▸ What the exercise asks
After locating the line with "subtotal: 206.10 -> 208.60", set down that line and all the lines that follow it, unchanged, to the end of the records; omit the pictures.

▸ Detected change data
[Start of Attachment]

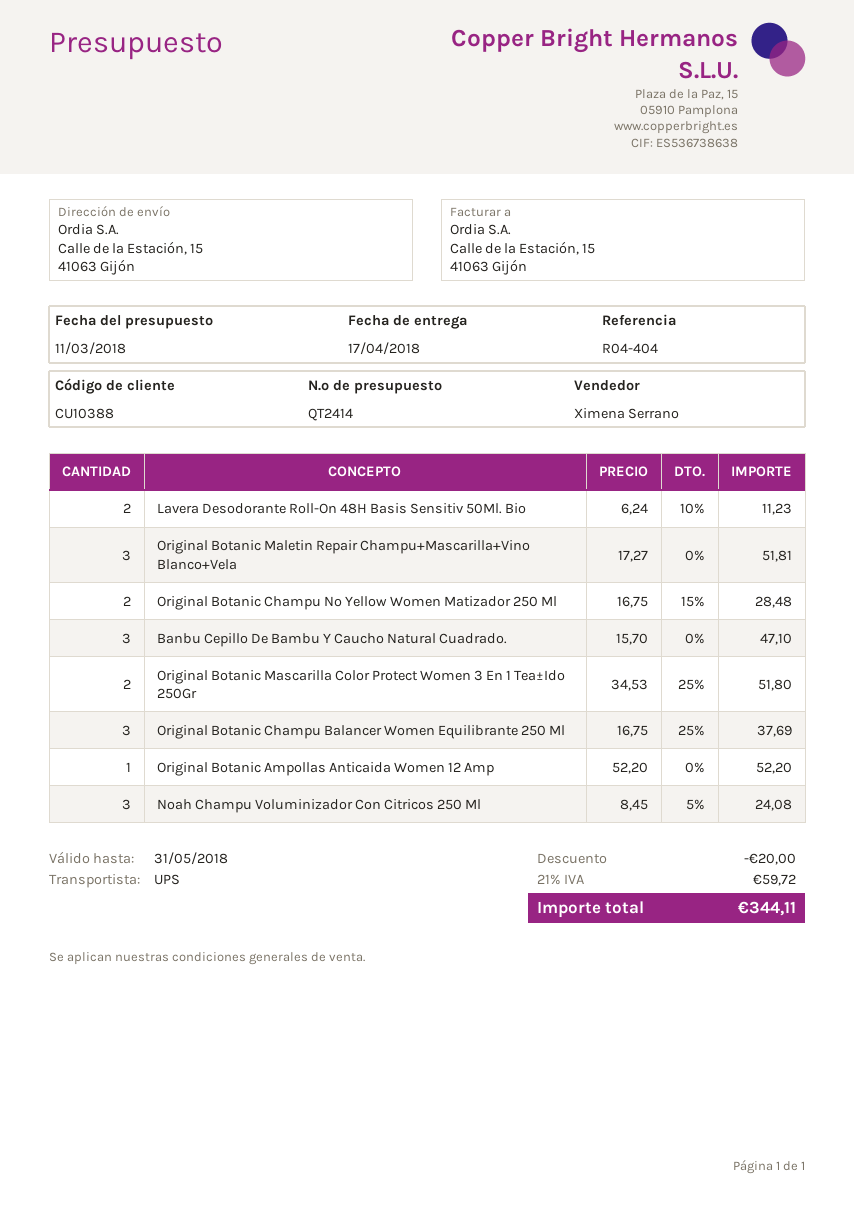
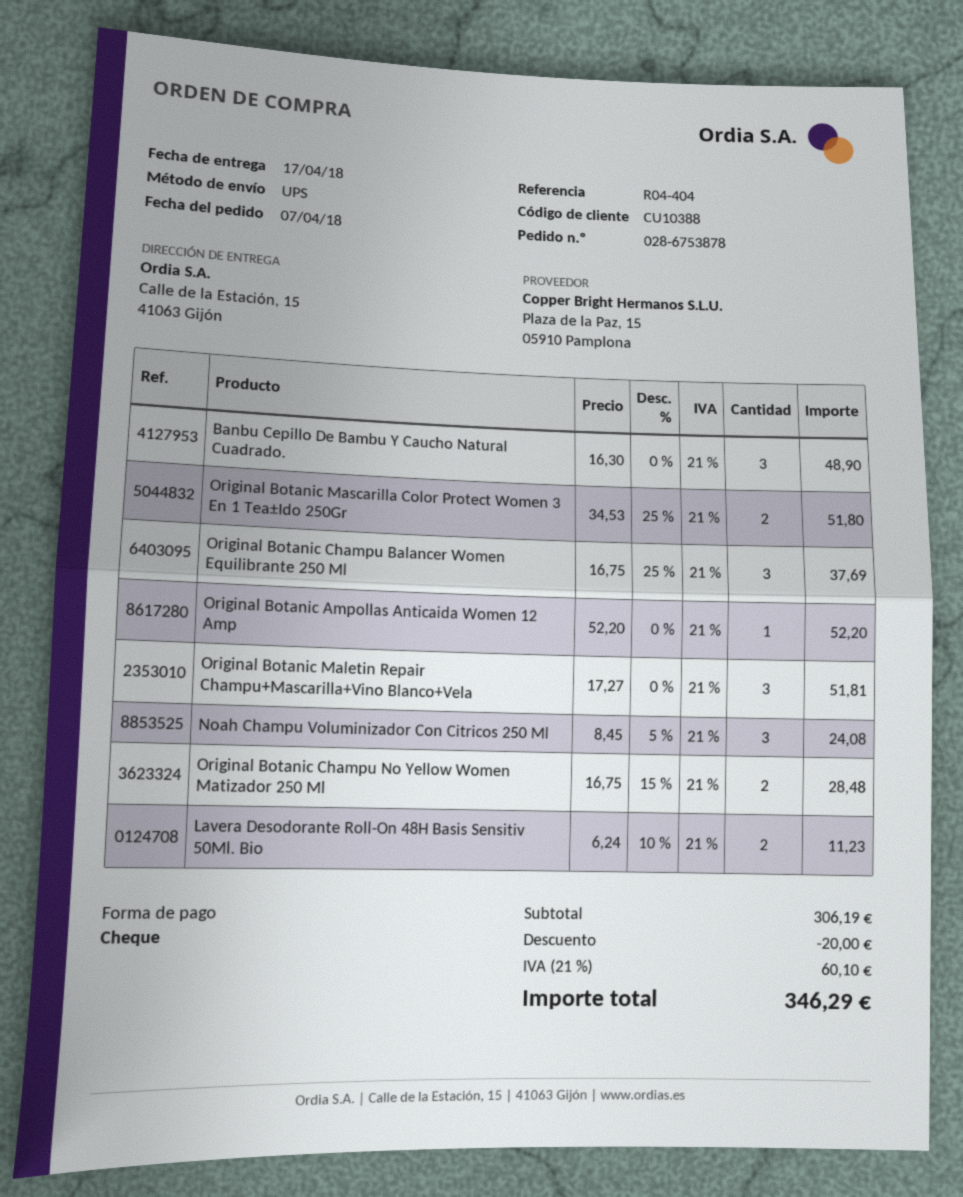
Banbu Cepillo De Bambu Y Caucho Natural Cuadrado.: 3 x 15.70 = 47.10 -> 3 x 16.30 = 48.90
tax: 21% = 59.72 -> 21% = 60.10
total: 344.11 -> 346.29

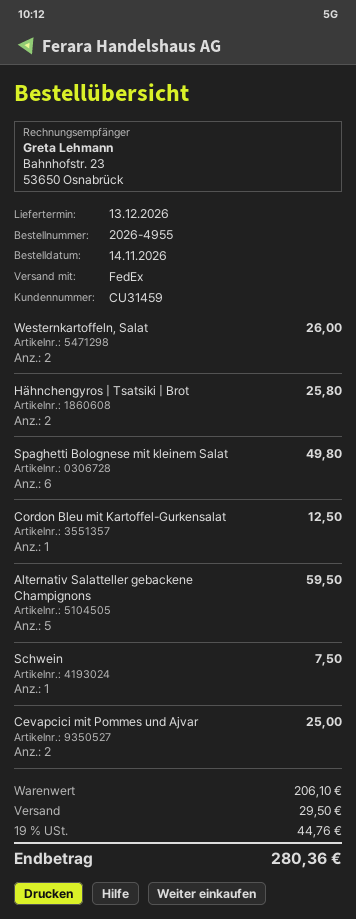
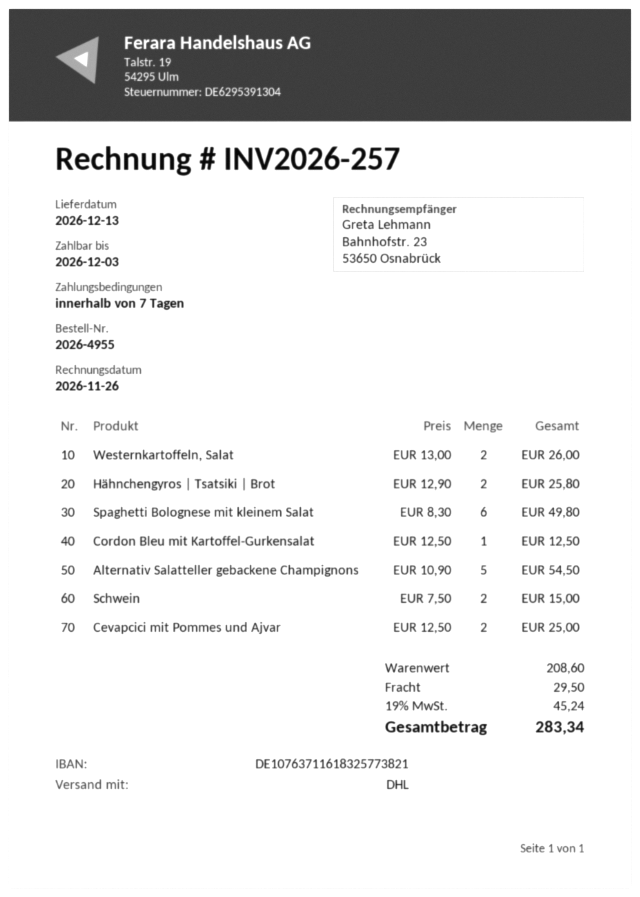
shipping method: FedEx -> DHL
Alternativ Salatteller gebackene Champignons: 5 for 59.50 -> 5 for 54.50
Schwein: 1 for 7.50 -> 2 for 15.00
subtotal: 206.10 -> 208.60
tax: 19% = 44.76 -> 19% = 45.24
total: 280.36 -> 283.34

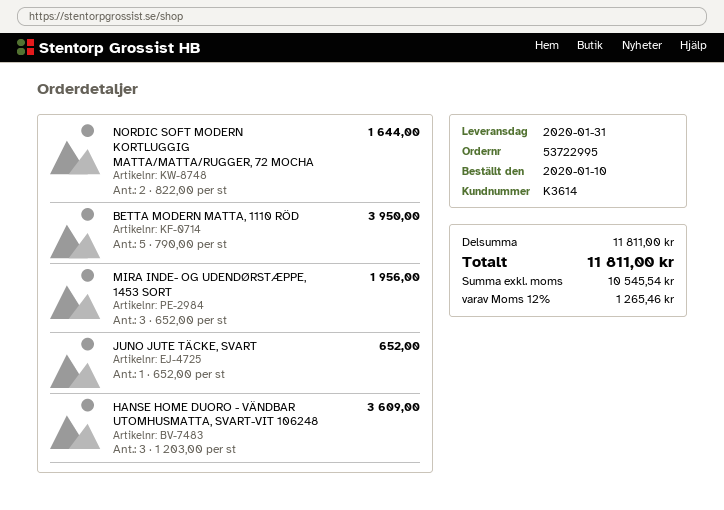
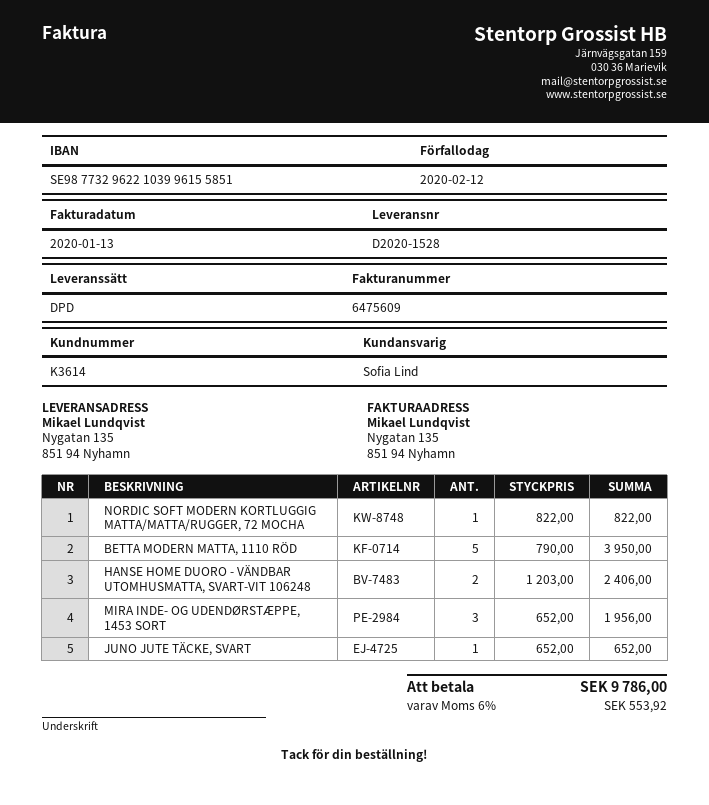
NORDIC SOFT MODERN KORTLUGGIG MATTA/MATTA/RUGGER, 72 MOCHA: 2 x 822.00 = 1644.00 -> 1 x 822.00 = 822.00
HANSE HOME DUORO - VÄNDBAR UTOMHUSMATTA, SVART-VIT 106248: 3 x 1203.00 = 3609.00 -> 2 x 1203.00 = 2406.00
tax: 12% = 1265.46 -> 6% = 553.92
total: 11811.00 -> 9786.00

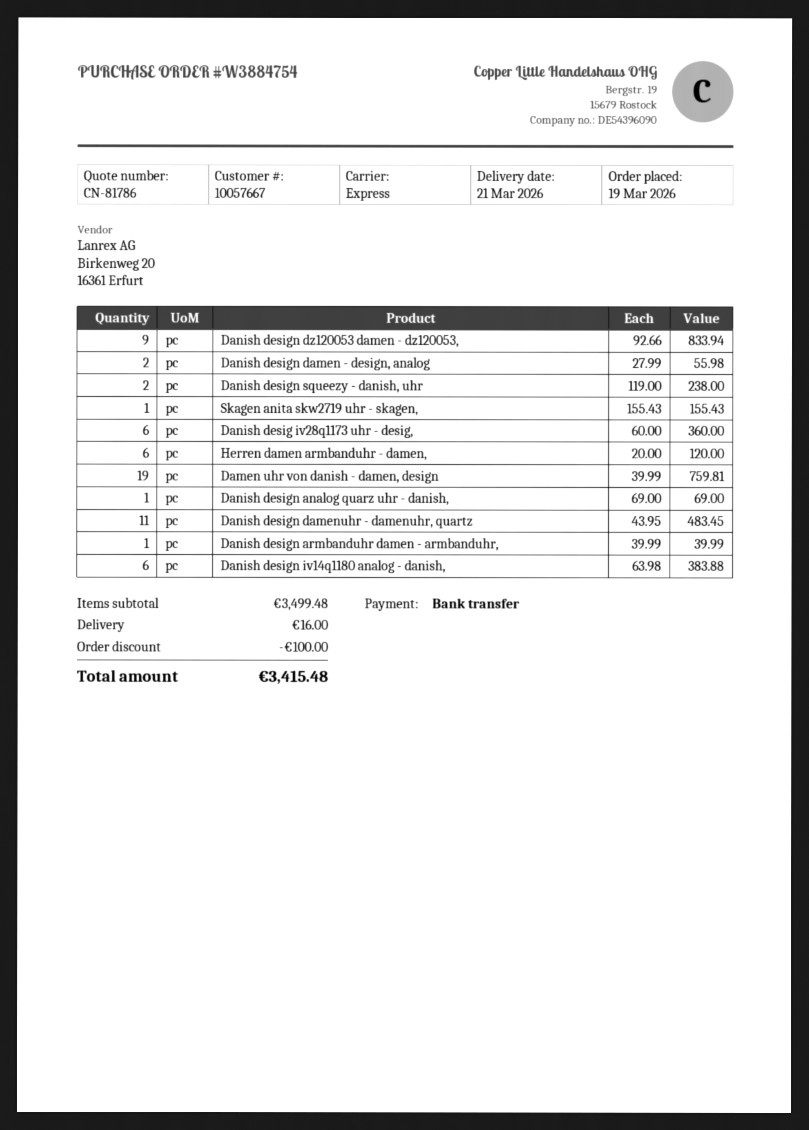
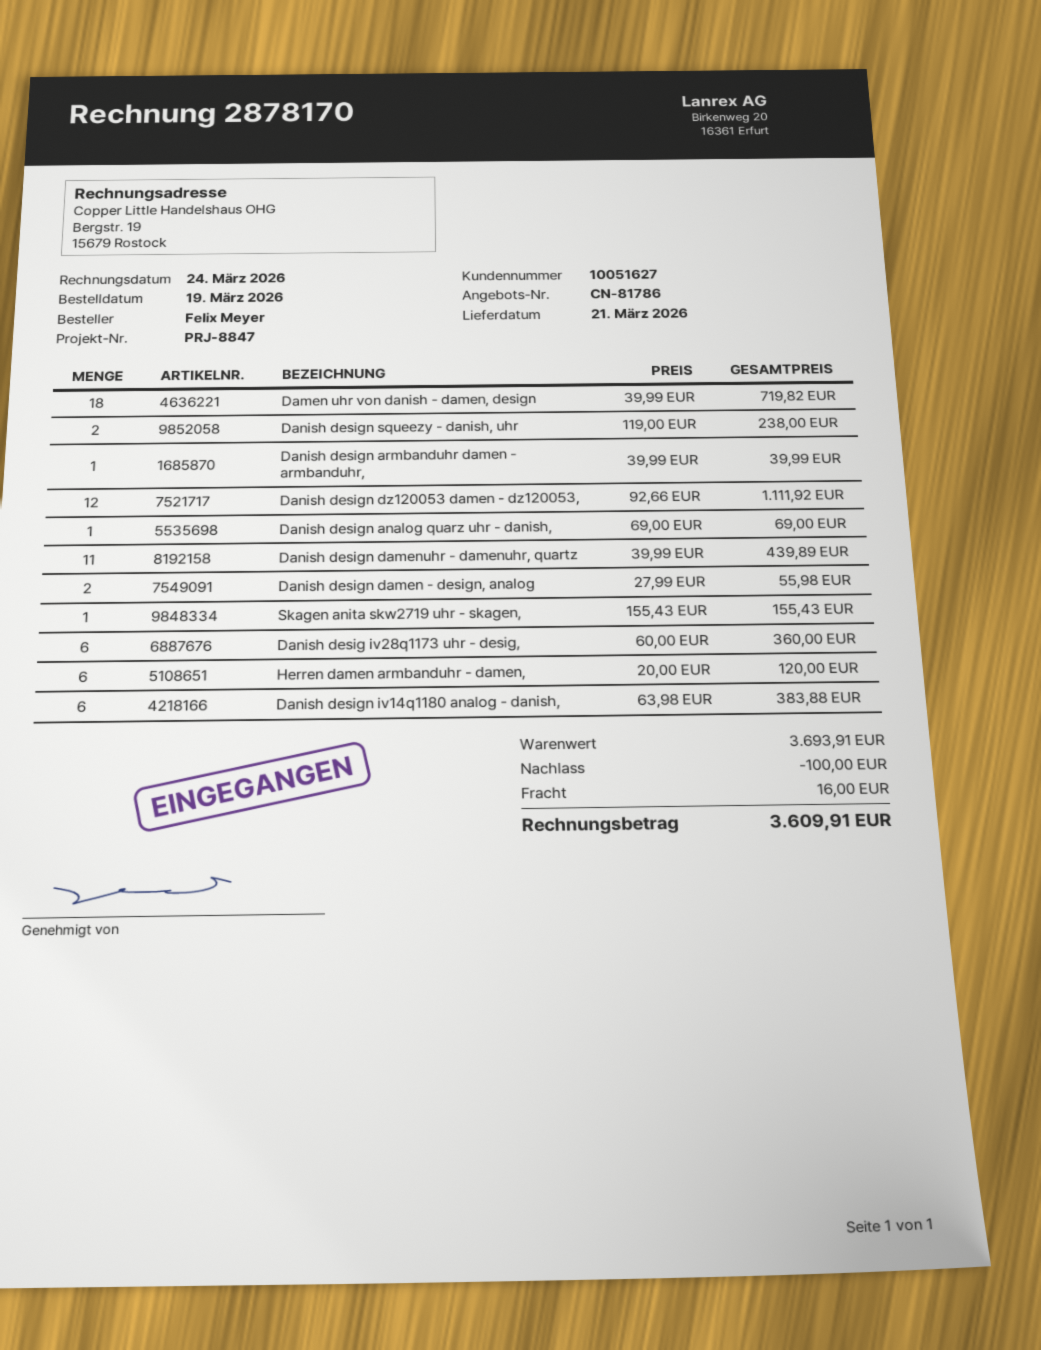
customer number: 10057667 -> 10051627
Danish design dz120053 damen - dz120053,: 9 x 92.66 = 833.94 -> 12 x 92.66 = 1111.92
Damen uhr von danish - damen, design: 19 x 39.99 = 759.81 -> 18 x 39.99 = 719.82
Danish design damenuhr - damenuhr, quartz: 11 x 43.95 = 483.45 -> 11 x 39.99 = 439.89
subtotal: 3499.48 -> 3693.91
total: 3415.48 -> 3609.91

[End of Attachment]

▸ Written solution
subtotal: 206.10 -> 208.60
tax: 19% = 44.76 -> 19% = 45.24
total: 280.36 -> 283.34

NORDIC SOFT MODERN KORTLUGGIG MATTA/MATTA/RUGGER, 72 MOCHA: 2 x 822.00 = 1644.00 -> 1 x 822.00 = 822.00
HANSE HOME DUORO - VÄNDBAR UTOMHUSMATTA, SVART-VIT 106248: 3 x 1203.00 = 3609.00 -> 2 x 1203.00 = 2406.00
tax: 12% = 1265.46 -> 6% = 553.92
total: 11811.00 -> 9786.00

customer number: 10057667 -> 10051627
Danish design dz120053 damen - dz120053,: 9 x 92.66 = 833.94 -> 12 x 92.66 = 1111.92
Damen uhr von danish - damen, design: 19 x 39.99 = 759.81 -> 18 x 39.99 = 719.82
Danish design damenuhr - damenuhr, quartz: 11 x 43.95 = 483.45 -> 11 x 39.99 = 439.89
subtotal: 3499.48 -> 3693.91
total: 3415.48 -> 3609.91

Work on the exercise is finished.